Top of Listed entries

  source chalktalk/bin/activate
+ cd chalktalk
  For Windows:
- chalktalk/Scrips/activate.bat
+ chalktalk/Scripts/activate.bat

Bottom of Listed entries

> _What you are asked to do_
Show every line of the data in which the word "chalktalk" appears.

> _Worked solution_
  source chalktalk/bin/activate
+ cd chalktalk
- chalktalk/Scrips/activate.bat
+ chalktalk/Scripts/activate.bat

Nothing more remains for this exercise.